California Punitives by Horvitz & Levy
  • Court of Appeal affirms $6 million punitive damages award in asbestos case (Barr v. Parker-Hannifin)

    This unpublished opinion affirms a punitive damages award against Parker-Hannifin, a company that sold asbestos-containing replacement brakes in the late 1970s and 1980s.

    Parker-Hannifin argued on appeal that the punitive damages should be reversed because the plaintiff presented no evidence that anyone at the company knew during the relevant time that its products were harmful.  The Court of Appeal (First District, Division Three) rejected that argument, citing evidence that the company complied with OSHA regulations at its own factory, to protect its workers from asbestos exposure.  From that evidence, the court concludes that the company knew asbestos was dangerous, and therefore should have protected consumers of brakes.

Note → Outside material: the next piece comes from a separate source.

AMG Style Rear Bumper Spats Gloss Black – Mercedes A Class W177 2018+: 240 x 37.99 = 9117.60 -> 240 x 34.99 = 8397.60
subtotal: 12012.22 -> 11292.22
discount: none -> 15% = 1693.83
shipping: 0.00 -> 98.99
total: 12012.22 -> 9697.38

    The court’s analysis does not confront the fact that asbestos exposures in the factory would have been orders of magnitude higher than any exposures experienced by users of the finished product, or the fact that the factory workers were potentially exposed to raw asbestos, whereas the end users could only have been exposed to heavily processed fibers with different potential for causing disease. Given those differences between the two types of exposures, many manufacturers in the 1970s took precautions in their factories without believing that any risks existed for end users.  But the Court of Appeal’s opinion does not grapple with that issue, and instead concludes that substantial evidence supports the conclusion that the manufacturer acted despicably and in conscious disregard of a known risk to consumers.

    Disclosure: Horvitz & Levy participated in this case, representing Parker-Hannifin’s co-defendant, Standard Motor Products, which was not found liable for punitive damages.